• **Your assignment**
Copy all lines of the listing that include the string "text".

• **Entries shown**
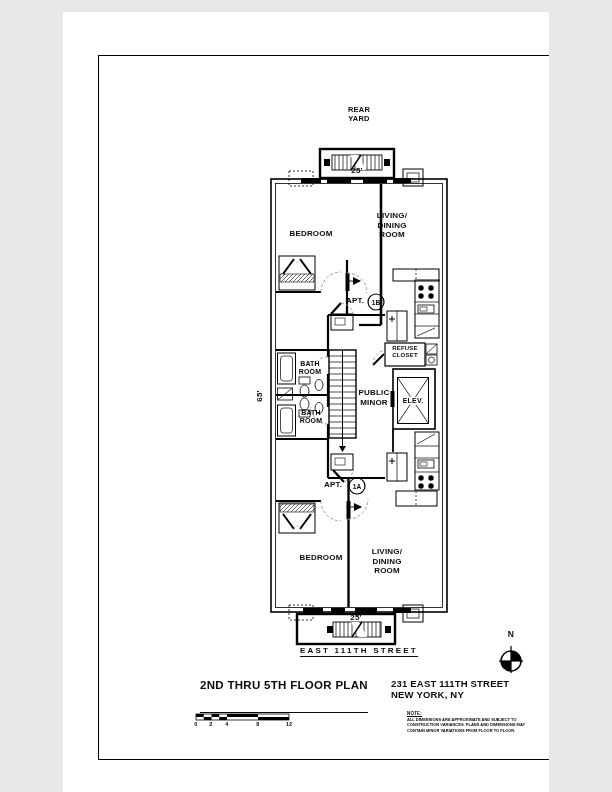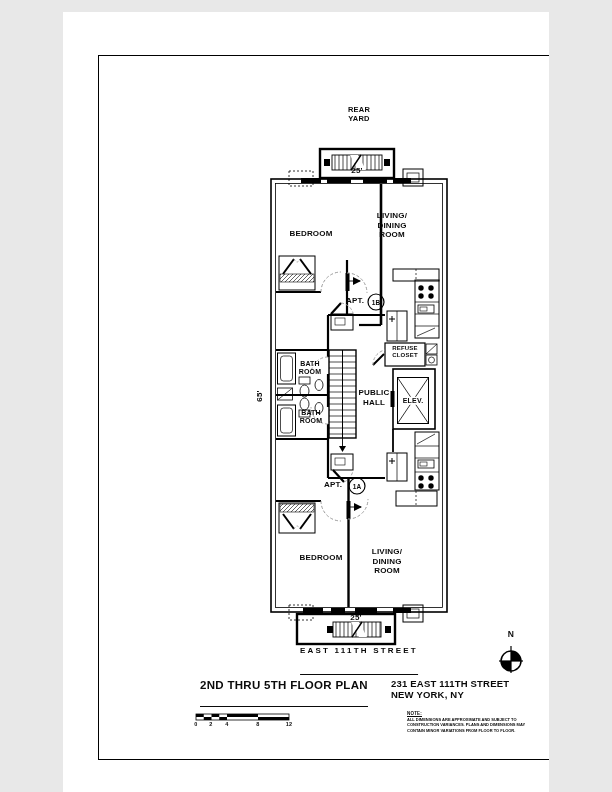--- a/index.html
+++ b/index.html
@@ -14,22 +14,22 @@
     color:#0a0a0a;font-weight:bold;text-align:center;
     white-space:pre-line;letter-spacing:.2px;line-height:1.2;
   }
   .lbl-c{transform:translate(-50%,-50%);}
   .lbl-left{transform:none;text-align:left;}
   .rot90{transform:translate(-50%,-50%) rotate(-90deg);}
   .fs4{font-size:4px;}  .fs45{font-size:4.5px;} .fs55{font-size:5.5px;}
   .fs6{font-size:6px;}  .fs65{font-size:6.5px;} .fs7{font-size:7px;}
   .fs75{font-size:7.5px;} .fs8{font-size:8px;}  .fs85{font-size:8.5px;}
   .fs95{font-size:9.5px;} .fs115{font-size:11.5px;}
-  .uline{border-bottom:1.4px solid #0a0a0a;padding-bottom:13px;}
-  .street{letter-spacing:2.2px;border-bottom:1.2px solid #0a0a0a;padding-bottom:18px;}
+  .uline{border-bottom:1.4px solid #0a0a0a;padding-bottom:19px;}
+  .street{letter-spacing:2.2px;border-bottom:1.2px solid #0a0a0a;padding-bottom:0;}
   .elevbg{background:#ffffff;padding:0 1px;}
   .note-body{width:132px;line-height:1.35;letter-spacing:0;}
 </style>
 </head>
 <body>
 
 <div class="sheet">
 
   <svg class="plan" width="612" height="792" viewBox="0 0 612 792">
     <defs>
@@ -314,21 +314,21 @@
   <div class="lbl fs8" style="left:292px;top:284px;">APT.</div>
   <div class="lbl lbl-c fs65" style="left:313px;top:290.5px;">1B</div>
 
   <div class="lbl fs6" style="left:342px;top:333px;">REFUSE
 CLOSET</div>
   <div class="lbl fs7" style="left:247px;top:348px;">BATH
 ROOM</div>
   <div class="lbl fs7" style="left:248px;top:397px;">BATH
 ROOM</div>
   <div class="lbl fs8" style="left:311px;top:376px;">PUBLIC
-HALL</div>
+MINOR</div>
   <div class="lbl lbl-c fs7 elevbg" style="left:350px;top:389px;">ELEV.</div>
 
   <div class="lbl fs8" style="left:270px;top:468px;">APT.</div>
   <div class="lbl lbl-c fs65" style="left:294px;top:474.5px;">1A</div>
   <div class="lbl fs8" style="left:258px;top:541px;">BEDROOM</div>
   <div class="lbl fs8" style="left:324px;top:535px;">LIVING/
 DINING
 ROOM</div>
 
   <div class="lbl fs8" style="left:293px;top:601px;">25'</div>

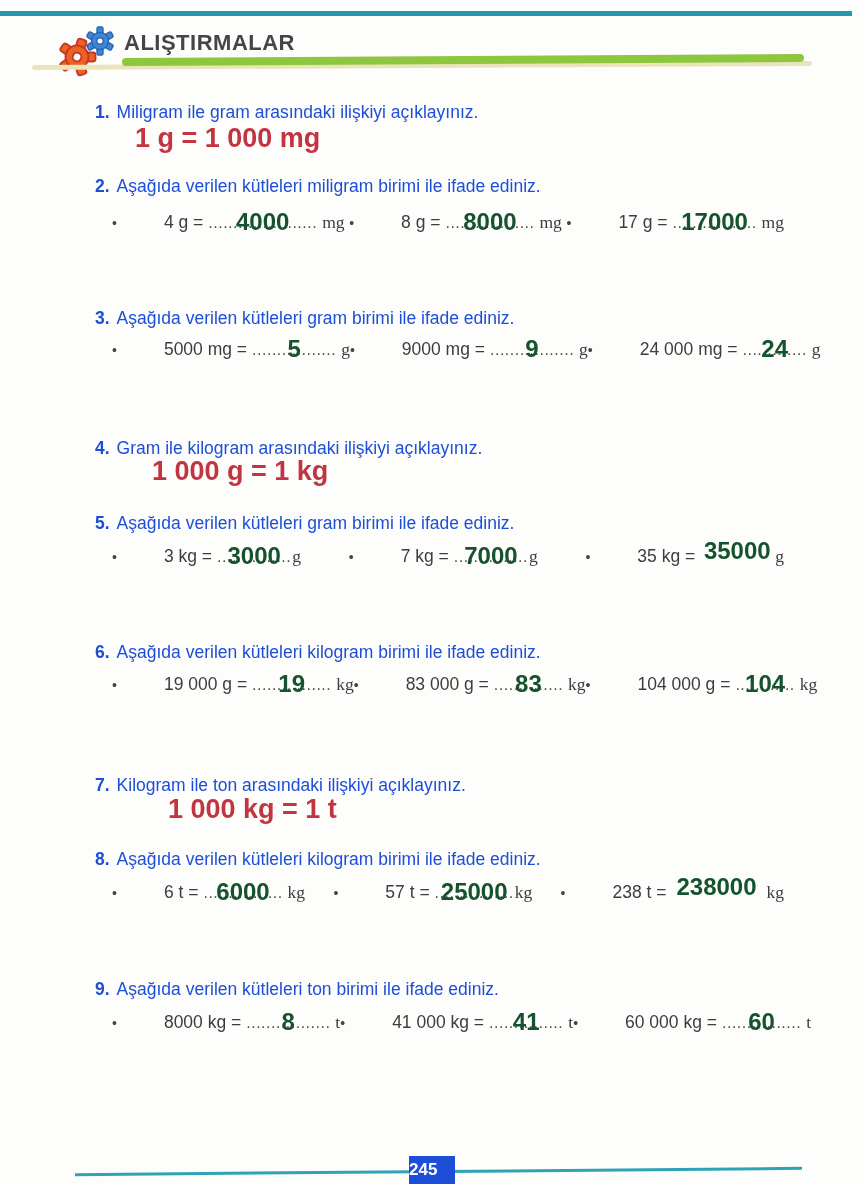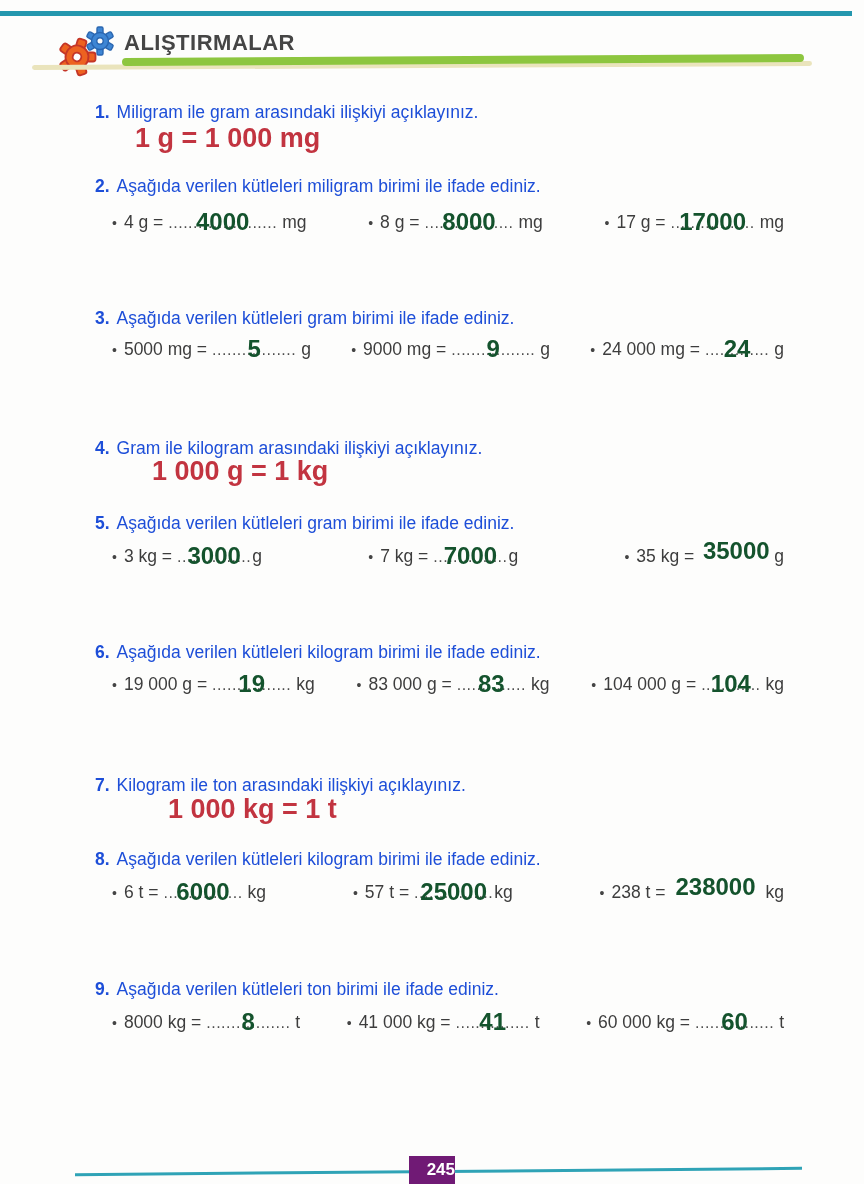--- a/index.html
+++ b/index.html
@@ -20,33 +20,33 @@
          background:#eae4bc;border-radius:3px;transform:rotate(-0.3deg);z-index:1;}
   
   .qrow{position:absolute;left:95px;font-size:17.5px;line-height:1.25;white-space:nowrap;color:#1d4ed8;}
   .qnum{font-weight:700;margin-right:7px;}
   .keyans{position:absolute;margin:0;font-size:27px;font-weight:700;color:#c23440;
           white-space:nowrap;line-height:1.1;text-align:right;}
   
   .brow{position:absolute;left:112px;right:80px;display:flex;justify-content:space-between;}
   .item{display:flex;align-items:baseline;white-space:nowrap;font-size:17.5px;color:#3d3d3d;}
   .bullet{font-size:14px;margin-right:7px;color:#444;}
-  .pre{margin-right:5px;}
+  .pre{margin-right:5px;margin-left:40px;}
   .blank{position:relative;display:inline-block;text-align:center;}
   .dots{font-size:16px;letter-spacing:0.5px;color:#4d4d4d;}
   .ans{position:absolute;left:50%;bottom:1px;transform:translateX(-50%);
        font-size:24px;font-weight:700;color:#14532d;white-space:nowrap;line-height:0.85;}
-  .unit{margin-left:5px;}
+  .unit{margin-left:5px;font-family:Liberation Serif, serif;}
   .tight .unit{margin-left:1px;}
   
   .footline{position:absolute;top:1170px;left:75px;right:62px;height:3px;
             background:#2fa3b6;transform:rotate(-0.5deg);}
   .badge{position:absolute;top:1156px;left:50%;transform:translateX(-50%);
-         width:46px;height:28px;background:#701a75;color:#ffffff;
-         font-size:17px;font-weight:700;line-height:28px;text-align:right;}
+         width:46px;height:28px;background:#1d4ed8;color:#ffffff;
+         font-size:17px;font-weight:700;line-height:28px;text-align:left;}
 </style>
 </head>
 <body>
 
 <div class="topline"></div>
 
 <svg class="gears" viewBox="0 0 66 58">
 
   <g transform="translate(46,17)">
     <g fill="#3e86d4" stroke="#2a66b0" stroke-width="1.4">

• **Written response**
     color:#0a0a0a;font-weight:bold;text-align:center;
   .lbl-left{transform:none;text-align:left;}
           white-space:nowrap;line-height:1.1;text-align:right;}
   .blank{position:relative;display:inline-block;text-align:center;}
-         font-size:17px;font-weight:700;line-height:28px;text-align:right;}
+         font-size:17px;font-weight:700;line-height:28px;text-align:left;}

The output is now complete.